I might beg one of them with a bandsaw to cut me up some lol


----------



## Hooked (Oct 15, 2004)

Bobby, I'd be glad to store wood for you. How big of a pile do you want.....lol

Bill, I have a bandsaw and would be glad to cut some of those down to size for you. I'm just across the creek from you so getting to you would be no problem.

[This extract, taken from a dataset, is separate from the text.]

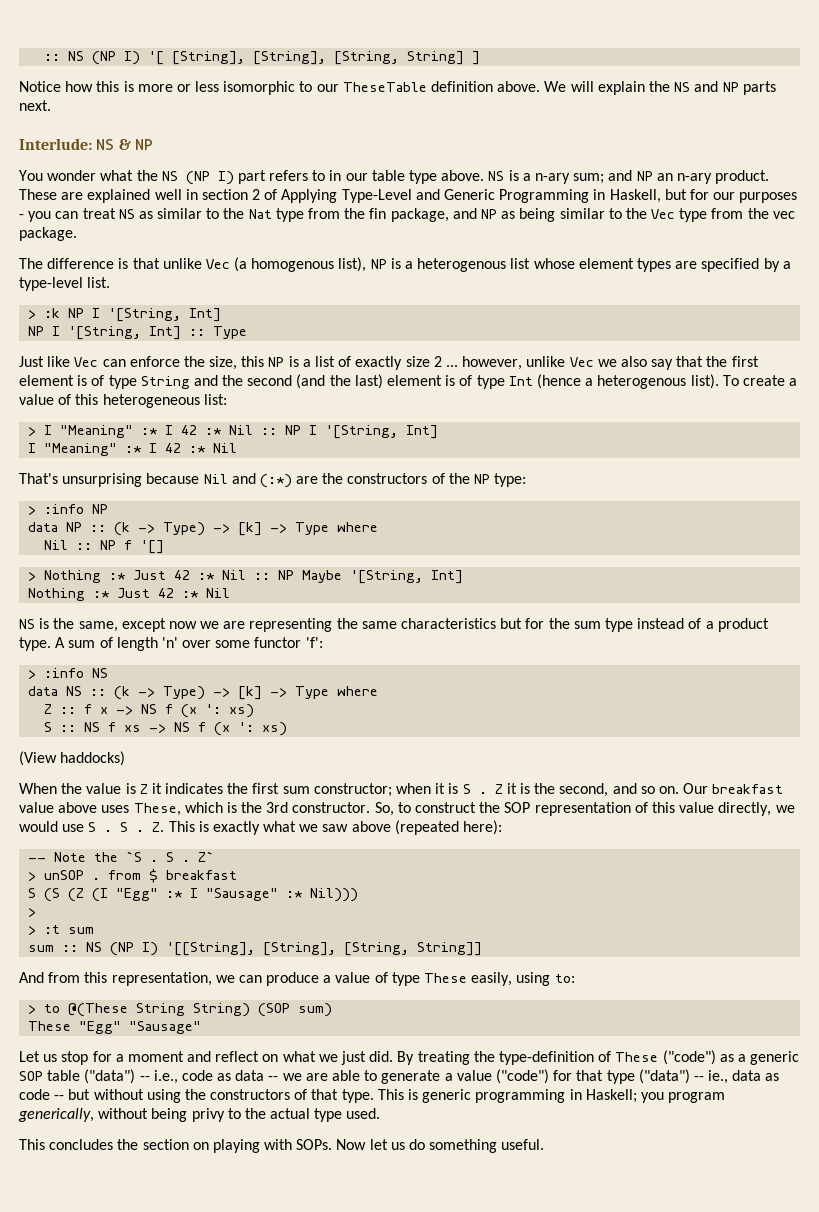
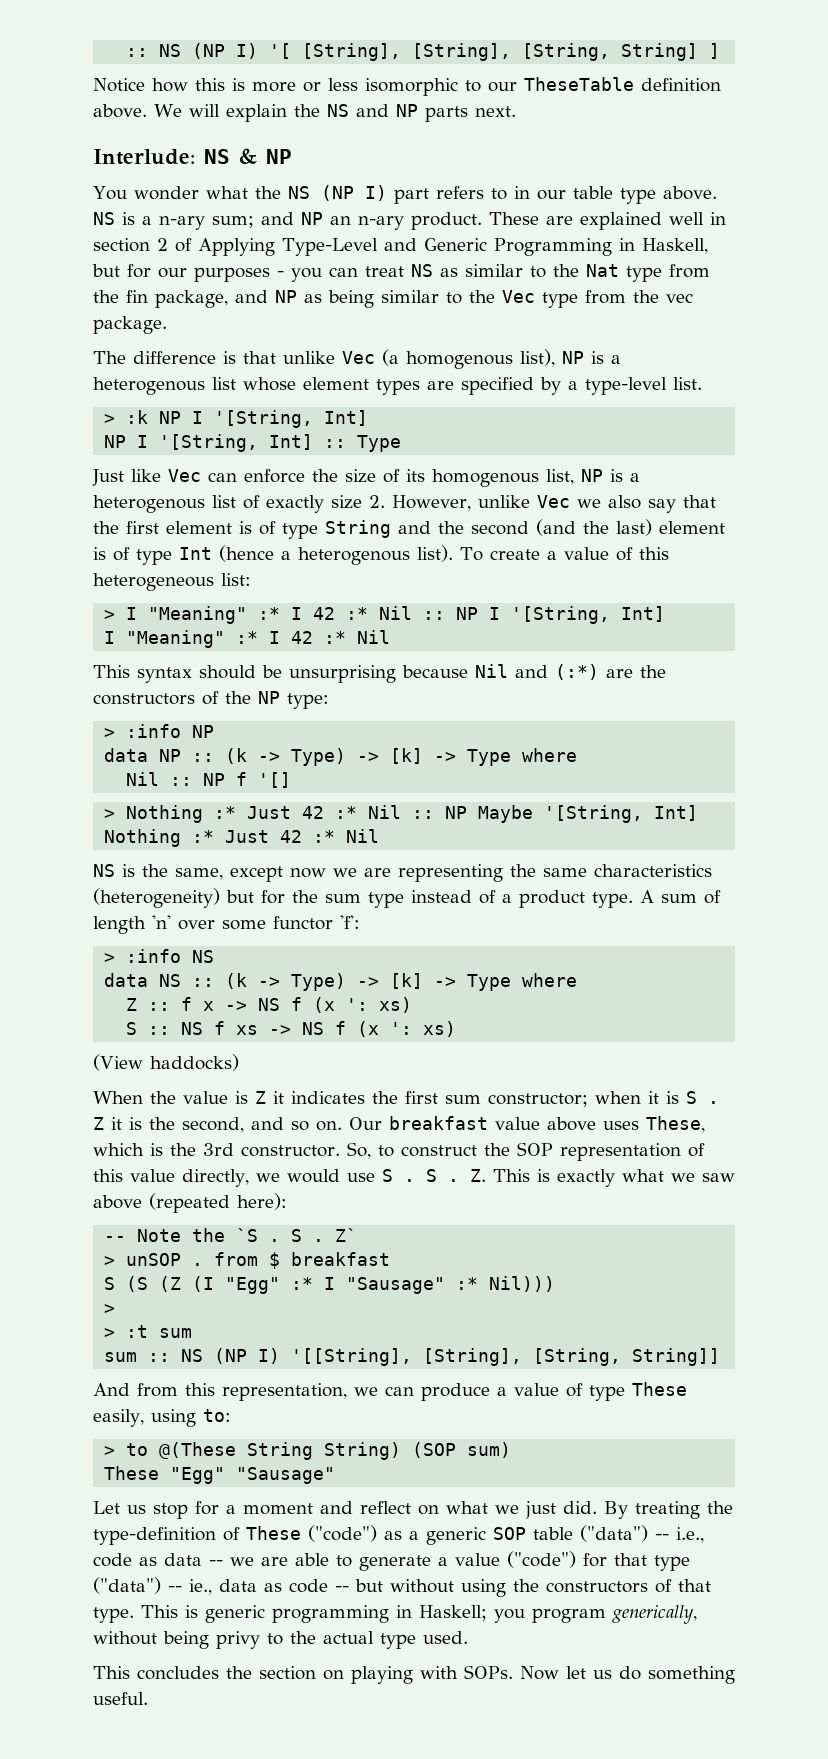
[209,356,311,370] size, this NP is a -> [345,469,640,487] [93,495,205,513] size of its homogenous list, NP is a heterogenous
[433,356,523,370] 2 ... however, -> [369,495,471,511] 2. However,
[19,473,58,484] That's -> [93,665,282,683] This syntax should be
(497, 623) none -> [93,888,220,908] (heterogeneity)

If either of you guys want some of the wood I'll make arrangements with Cindy to meet her when she comes this way.

Bob


----------



## bill (May 21, 2004)

that wood (LOL) be great


----------



## 3192 (Dec 30, 2004)

_"If either of you guys want some of the wood I'll make arrangements with Cindy to meet her when she comes this way."_

That would(wood!) be awesome! Keep us posted please....jim


----------



## Bobby (May 21, 2004)

Bob that would be great. I am not sure when I would be able to get it though. But if you would get mesome and store it I would really appreciate it


----------



## Flat Fish (Jun 18, 2005)

There is some good looking stuf in that pile. I'm not sure a mesquite burl would look like that picture, but more of a swollen spot in the tree.


----------



## Hooked (Oct 15, 2004)

Consider it done. Ya'll tell us (Cindy and me) how much of the wood you want and I'll meet up with her to make the transfer/delivery when she's in town.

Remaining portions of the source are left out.